Globally we are known for our friendliness, both within our own borders and beyond.
Some, including in America itself, find that trait annoying. But there has been a taboo for any Americans to admit in public that they weren't people who love other people.
That was then.
Now, it's becoming acceptable to question openly the value of having other people in one's life. Slowly but surely we could be moving toward an ethos of discussing friendship in terms of ROI - that is, return on investment.
Currently, investing in friendship doesn't seem all that promising. Perhaps that's because we are preoccupied with employment insecurity and stagnant wages. Just making ends meet has become difficult. It could also be because we are exhausted by interacting in social media.
Signs of this declining value of friendship seem to be emerging everywhere.
On Facebook, for example, a corporate ghostwriter, who usually jokes around, lamented how badly he felt.

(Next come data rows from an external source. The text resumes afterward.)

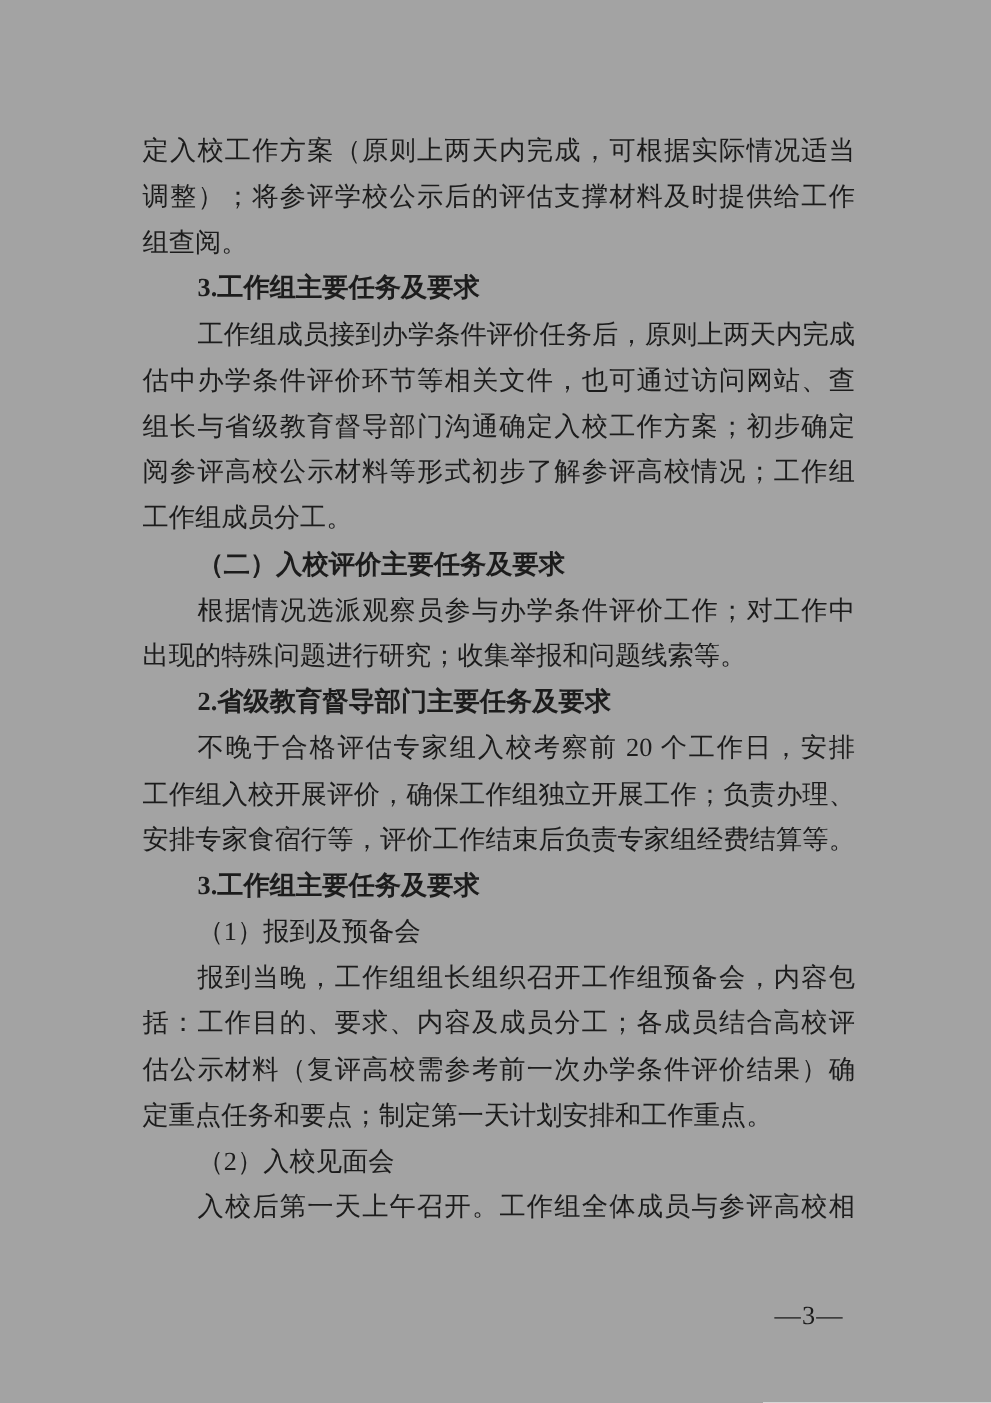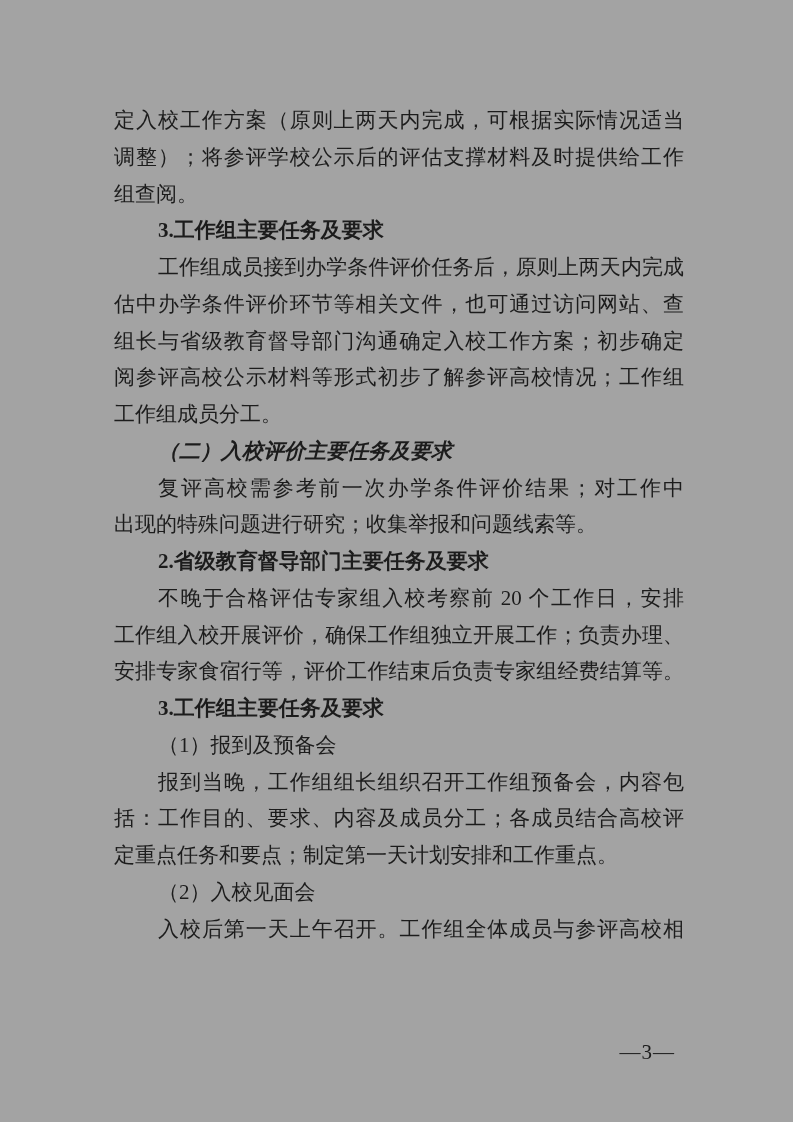--- a/index.html
+++ b/index.html
@@ -43,21 +43,20 @@
   .line.indent {
     padding-left: 44px;
   }
 
   .line.heading {
     font-weight: bold;
   }
 
   .line.heading-kai {
     font-weight: bold;
-    font-style: italic;
   }
 
   .page-number {
     position: absolute;
     top: 1040px;
     right: 118px;
     font-size: 21px;
     line-height: 24px;
     color: #1c1c1c;
     letter-spacing: 1px;
@@ -71,28 +70,29 @@
       <div class="line body fill">定入校工作方案（原则上两天内完成，可根据实际情况适当</div>
       <div class="line body fill">调整）；将参评学校公示后的评估支撑材料及时提供给工作</div>
       <div class="line body">组查阅。</div>
       <div class="line heading indent">3.工作组主要任务及要求</div>
       <div class="line body indent fill">工作组成员接到办学条件评价任务后，原则上两天内完成</div>
       <div class="line body fill">估中办学条件评价环节等相关文件，也可通过访问网站、查</div>
       <div class="line body fill">组长与省级教育督导部门沟通确定入校工作方案；初步确定</div>
       <div class="line body fill">阅参评高校公示材料等形式初步了解参评高校情况；工作组</div>
       <div class="line body">工作组成员分工。</div>
       <div class="line heading-kai indent">（二）入校评价主要任务及要求</div>
-      <div class="line body indent fill">复评高校需参考前一次办学条件评价结果；对工作中</div>
+      <div class="line body indent fill">根据情况选派观察员参与办学条件评价工作；对工作中</div>
       <div class="line body">出现的特殊问题进行研究；收集举报和问题线索等。</div>
       <div class="line heading indent">2.省级教育督导部门主要任务及要求</div>
       <div class="line body indent fill">不晚于合格评估专家组入校考察前 20 个工作日，安排</div>
       <div class="line body fill">工作组入校开展评价，确保工作组独立开展工作；负责办理、</div>
       <div class="line body fill">安排专家食宿行等，评价工作结束后负责专家组经费结算等。</div>
       <div class="line heading indent">3.工作组主要任务及要求</div>
       <div class="line subitem indent">（1）报到及预备会</div>
       <div class="line body indent fill">报到当晚，工作组组长组织召开工作组预备会，内容包</div>
       <div class="line body fill">括：工作目的、要求、内容及成员分工；各成员结合高校评</div>
+      <div class="line body fill">估公示材料（复评高校需参考前一次办学条件评价结果）确</div>
       <div class="line body">定重点任务和要点；制定第一天计划安排和工作重点。</div>
       <div class="line subitem indent">（2）入校见面会</div>
       <div class="line body indent fill">入校后第一天上午召开。工作组全体成员与参评高校相</div>
     </div>
   <div class="page-number">—3—</div>
 </div>
 
 </body></html>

A friend had betrayed him.
The comments which came in were revealing. One asked: Why are you still depending on people?
Mine was that he should consider getting a dog. My four-legged son was the only live creature who cared about me when my leg went from under me. Until I could resume walking, he laid on my stomach, staring into my eyes with compassion.
Of course, most of us couldn't get by without the one or two human beings who are close friends. That's a given.
My three BFFs back in Connecticut and I have been propping each other up since the turn of the century. The issues are usually related to fear of running out of money as we age.
But, overall, the road more traveled could be to duck opportunities to become part of others' lives, beyond those few intimate relationships.
Essentially, I have taken down the "welcome sign."